In the next sections, we'll get our hands dirty with some code snippets that bring the MTG Assistant to life. You'll see how these API features translate into real-world interactions and, hopefully, get inspired to create something unique yourself.

How does the Assistant API work?

The Assistant API is OpenAI's toolkit for creating conversational AI models that can perform a myriad of tasks. Let's unpack the components and processes that enable this API to power applications like an MTG assistant.

Threads and Messages:

The conversation between an AI and a user occurs within a 'Thread', a digital space where messages are exchanged. These messages can be user queries or AI responses, including text, images, and other files. As the conversation evolves, the thread dynamically manages the context to ensure the AI understands the subject's history. However, it smartly truncates older parts when the dialogue exceeds the model's memory limits.

Persistent Objects:

To enrich interactions, the Assistant can reference 'Files' — these could be datasets, images, or documents. For instance, to help with MTG, the Assistant could refer to an uploaded database of card information.

Runs and Run Steps:

When the AI is invoked to process a user's input within a thread, that's a 'Run'. Each Run is a record of the AI's task, which can include processing the latest message, retrieving information, or executing code. 'Run Steps' provides a detailed account of each action the AI takes during a run, offering transparency into the AI's thought process.

Assistant Customization:

Developers can tailor the Assistant's capabilities and personality. By setting 'instructions', you define the Assistant's tone and scope of knowledge. Moreover, you can equip the Assistant with up to 128 'tools', like a code interpreter for running Python scripts or a knowledge retrieval function to cite information from uploaded files.

Creating Assistants:

Building an Assistant is as straightforward as specifying a model. Yet, the real magic happens when you personalize it. You could instruct your MTG Assistant to focus on creating visual data analyses from .csv files, making it a specialized tool for players who love statistics and probabilities.

File Management:

Files are central to the Assistant's intelligence, allowing it to access additional information as needed. Files can be associated with an Assistant or a Message and can be created or referenced by the Assistant during a Run.

Managing Context:

The API automates context management, keeping the conversation coherent without manual intervention. This means the Assistant remembers the relevant parts of a conversation, so users don't have to repeat themselves.

Annotations:

To enhance clarity, the Assistant can annotate its messages. For instance, when citing information from a file, it can include a reference that developers can program to display as a citation in the conversation.

Run Lifecycle:

Runs can have various statuses like 'queued', 'in_progress', and 'completed', allowing developers to track the AI's work and manage user expectations. Plus, developers can 'poll' for Run updates, which means checking regularly to see if the AI has completed its tasks.
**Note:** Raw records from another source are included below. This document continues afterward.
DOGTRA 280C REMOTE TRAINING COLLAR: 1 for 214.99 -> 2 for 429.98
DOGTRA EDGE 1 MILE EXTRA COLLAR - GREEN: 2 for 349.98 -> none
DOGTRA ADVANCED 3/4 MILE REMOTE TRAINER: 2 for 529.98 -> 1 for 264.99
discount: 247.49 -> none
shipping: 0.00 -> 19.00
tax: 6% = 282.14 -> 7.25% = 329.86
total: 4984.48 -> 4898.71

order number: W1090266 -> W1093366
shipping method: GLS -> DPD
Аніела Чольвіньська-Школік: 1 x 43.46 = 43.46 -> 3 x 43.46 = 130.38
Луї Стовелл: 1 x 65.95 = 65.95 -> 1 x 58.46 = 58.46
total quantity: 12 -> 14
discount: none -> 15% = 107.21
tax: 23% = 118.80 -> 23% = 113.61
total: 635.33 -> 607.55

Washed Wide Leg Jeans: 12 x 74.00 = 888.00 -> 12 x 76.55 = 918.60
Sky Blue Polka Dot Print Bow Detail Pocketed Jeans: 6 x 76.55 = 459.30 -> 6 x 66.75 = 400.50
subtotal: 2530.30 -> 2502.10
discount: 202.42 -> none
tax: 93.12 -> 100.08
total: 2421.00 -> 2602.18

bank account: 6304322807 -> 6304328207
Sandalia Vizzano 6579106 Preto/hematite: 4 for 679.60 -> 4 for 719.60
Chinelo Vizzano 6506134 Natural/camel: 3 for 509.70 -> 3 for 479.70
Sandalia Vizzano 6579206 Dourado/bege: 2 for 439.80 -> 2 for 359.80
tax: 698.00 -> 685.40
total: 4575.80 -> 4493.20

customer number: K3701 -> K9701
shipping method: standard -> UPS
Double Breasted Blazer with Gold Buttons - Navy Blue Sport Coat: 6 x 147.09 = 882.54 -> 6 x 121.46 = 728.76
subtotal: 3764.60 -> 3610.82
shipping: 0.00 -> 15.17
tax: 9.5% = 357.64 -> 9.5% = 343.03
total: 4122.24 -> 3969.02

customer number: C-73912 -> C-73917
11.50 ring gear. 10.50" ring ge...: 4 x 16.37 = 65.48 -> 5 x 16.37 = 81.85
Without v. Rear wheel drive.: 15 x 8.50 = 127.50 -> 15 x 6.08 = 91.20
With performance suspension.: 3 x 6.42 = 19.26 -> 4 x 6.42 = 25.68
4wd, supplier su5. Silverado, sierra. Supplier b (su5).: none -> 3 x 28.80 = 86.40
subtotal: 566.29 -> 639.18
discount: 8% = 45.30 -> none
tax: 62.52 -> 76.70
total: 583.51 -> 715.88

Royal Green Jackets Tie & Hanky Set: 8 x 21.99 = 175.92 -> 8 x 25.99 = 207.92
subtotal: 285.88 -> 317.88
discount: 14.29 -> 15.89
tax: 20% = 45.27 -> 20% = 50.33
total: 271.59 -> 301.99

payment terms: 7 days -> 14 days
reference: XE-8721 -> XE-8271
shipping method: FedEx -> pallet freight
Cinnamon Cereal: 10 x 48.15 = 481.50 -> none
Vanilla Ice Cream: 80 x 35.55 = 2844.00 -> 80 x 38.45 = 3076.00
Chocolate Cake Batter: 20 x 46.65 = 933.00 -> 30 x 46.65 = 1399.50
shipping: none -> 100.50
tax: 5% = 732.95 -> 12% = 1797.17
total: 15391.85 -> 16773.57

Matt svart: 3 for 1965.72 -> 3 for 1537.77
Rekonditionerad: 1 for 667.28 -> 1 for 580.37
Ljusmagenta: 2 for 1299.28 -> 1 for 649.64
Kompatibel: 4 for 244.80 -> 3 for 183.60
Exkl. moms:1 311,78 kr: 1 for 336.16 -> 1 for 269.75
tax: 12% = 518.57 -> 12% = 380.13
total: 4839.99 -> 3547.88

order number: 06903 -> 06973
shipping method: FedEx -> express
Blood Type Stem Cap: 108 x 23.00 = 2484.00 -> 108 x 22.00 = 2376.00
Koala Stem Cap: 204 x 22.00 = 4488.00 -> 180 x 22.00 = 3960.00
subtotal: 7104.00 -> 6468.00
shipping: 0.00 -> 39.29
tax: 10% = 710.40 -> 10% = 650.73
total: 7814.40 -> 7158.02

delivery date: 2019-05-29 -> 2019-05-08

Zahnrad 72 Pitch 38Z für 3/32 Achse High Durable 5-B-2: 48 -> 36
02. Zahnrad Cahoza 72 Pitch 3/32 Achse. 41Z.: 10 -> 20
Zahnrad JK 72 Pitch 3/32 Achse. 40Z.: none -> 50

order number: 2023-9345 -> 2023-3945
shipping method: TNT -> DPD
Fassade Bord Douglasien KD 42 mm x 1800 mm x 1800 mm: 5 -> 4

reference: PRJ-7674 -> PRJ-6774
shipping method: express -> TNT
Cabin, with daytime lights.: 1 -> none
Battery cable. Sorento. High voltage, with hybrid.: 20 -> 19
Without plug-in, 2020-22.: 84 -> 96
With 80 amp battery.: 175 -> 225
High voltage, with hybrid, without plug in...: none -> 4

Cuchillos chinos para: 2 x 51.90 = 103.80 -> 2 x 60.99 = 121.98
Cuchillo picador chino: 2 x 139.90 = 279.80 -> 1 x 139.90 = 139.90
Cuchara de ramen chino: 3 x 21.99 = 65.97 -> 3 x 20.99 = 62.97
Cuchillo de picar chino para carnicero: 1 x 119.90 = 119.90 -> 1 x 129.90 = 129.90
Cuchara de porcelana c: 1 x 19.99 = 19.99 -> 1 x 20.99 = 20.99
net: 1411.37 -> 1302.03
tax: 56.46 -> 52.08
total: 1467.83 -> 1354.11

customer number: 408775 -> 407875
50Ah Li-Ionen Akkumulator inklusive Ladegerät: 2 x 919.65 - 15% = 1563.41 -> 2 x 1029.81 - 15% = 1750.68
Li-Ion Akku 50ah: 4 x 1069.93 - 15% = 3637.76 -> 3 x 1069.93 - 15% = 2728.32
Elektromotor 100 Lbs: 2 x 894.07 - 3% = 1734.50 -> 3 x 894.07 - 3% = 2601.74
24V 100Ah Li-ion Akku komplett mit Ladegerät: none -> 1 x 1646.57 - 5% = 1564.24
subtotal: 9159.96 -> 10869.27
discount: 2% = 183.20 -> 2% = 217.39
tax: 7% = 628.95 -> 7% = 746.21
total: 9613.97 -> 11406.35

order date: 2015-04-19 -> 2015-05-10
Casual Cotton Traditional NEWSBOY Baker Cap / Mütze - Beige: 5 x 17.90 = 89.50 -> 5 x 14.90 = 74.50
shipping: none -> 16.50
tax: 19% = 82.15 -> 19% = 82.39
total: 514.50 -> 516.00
For more info, you can visit Open Ai’s Assistant API docs directly via this link: Docs.

Let’s dive deep into the actual code

Tech stack:

  • Next.js
  • Typescript
  • OpenAi Node Library
  • MTG SDK wrapper for Node.

Backend:

Let’s start by taking a look at the endpoints that our backend has.

getAssistant.ts:

This endpoint retrieves details about a specific assistant using the AssistantService. It handles GET requests, expecting an assistantId in the query parameters. If the required assistantId is present, it fetches the assistant details; otherwise, it returns an error.

createAssistant.ts:

This endpoint is responsible for creating a new assistant instance. It processes POST requests, takes necessary details like name, description, model, and additionalTools from the request body, and uses the AssistantService to create the assistant.

check-for-action/[threadId].ts:

The purpose of this GET endpoint is to check for any required action on a thread specified by threadId. It uses the AssistantService to determine if there's any action the backend needs to supply by running a function, for more info on function calls with assistants you can refer to: Tools Docs.

threads/[threadID]/runs/[runId]/cancelRun.ts:

This POST endpoint allows the cancellation of a specific run within a thread. It uses the threadId and runId from the query parameters to identify which run to cancel through the AssistantService.

threads/[threadId]/runs/[runId]/steps.ts:

A GET endpoint that lists the steps taken during a specific run. It is intended to provide transparency into the actions performed by the assistant during the run.

threads/[threadId]/runs/[runId]/submitToolOutput.ts:

This POST endpoint is for submitting the outputs of various tools that the assistant might have used during a run. It captures the toolOutputs from the request body and associates them with the specified threadId and runId.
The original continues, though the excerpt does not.